Stored items

_ _ _ _ _ _ _

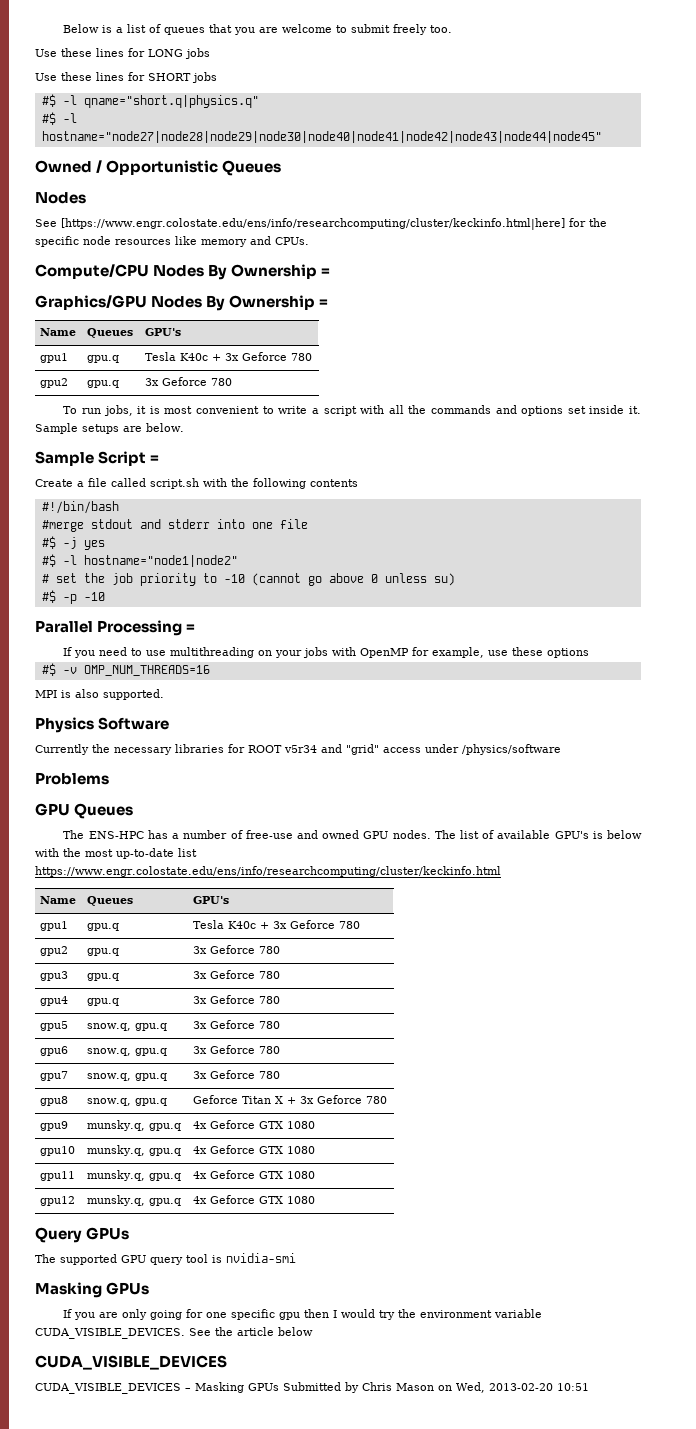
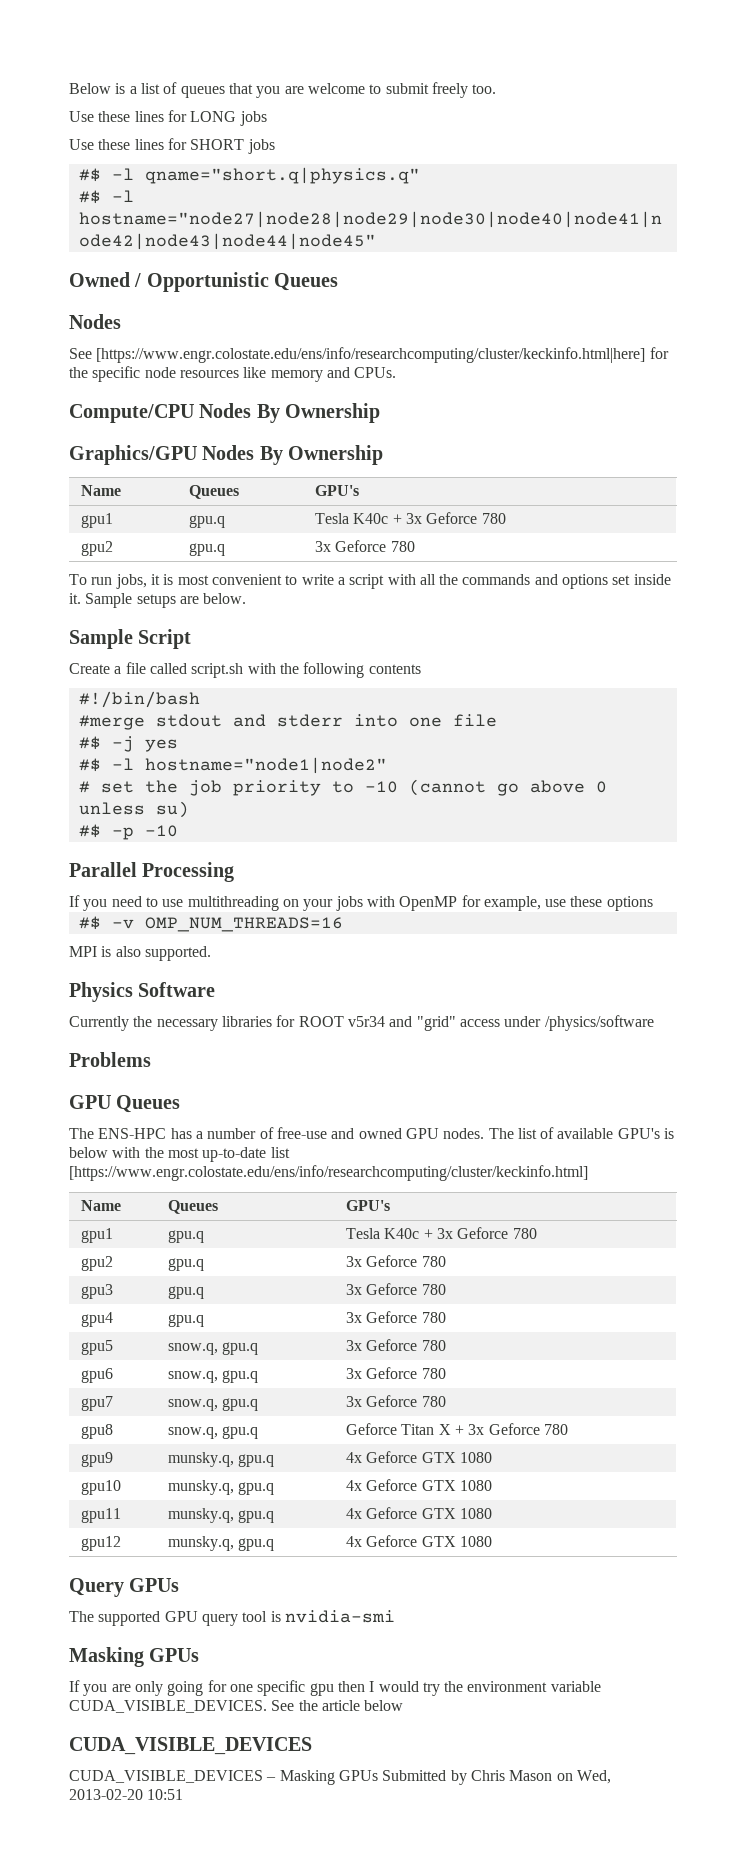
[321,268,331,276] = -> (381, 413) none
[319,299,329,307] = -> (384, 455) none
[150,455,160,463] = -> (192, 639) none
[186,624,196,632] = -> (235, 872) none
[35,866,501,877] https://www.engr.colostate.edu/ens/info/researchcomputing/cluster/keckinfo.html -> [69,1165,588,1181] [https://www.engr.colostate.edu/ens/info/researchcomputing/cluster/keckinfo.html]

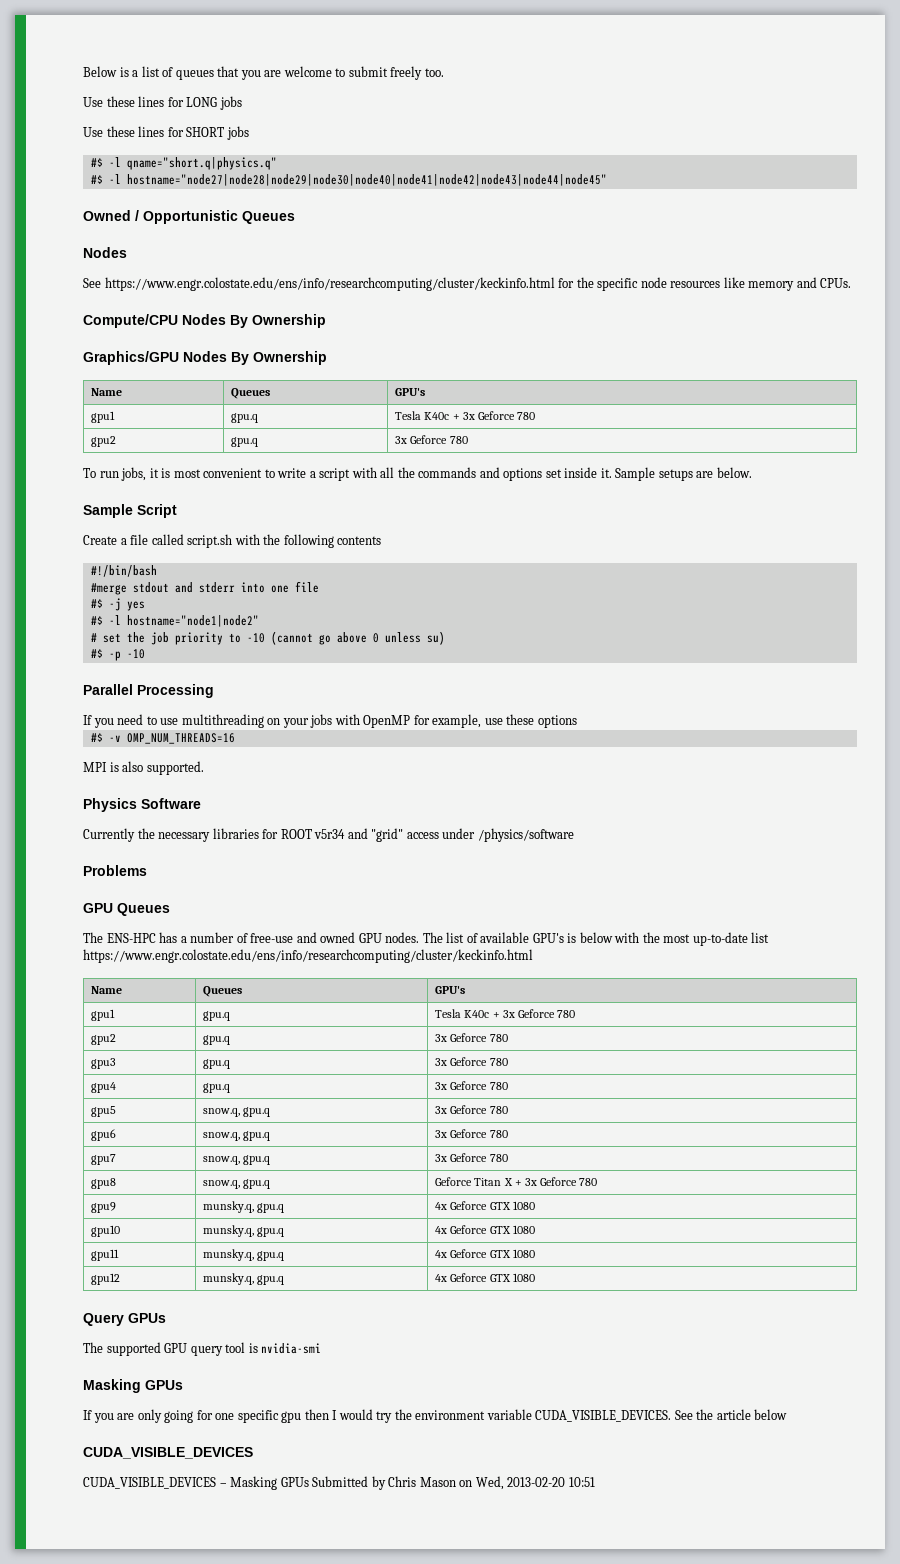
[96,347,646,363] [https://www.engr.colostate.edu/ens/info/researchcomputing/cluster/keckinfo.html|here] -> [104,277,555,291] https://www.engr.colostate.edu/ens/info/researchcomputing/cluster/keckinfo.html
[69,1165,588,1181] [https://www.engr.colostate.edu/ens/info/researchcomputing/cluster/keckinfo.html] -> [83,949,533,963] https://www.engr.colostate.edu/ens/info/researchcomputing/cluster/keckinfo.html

_ _ _ _ _ _ _

▶ [TASK DESCRIPTION]:
Exclude all images and restate the records above word for word.

▶ [ANSWER]:
[321,268,331,276] = -> (381, 413) none
[319,299,329,307] = -> (384, 455) none
[150,455,160,463] = -> (192, 639) none
[186,624,196,632] = -> (235, 872) none
[35,866,501,877] https://www.engr.colostate.edu/ens/info/researchcomputing/cluster/keckinfo.html -> [69,1165,588,1181] [https://www.engr.colostate.edu/ens/info/researchcomputing/cluster/keckinfo.html]

[96,347,646,363] [https://www.engr.colostate.edu/ens/info/researchcomputing/cluster/keckinfo.html|here] -> [104,277,555,291] https://www.engr.colostate.edu/ens/info/researchcomputing/cluster/keckinfo.html
[69,1165,588,1181] [https://www.engr.colostate.edu/ens/info/researchcomputing/cluster/keckinfo.html] -> [83,949,533,963] https://www.engr.colostate.edu/ens/info/researchcomputing/cluster/keckinfo.html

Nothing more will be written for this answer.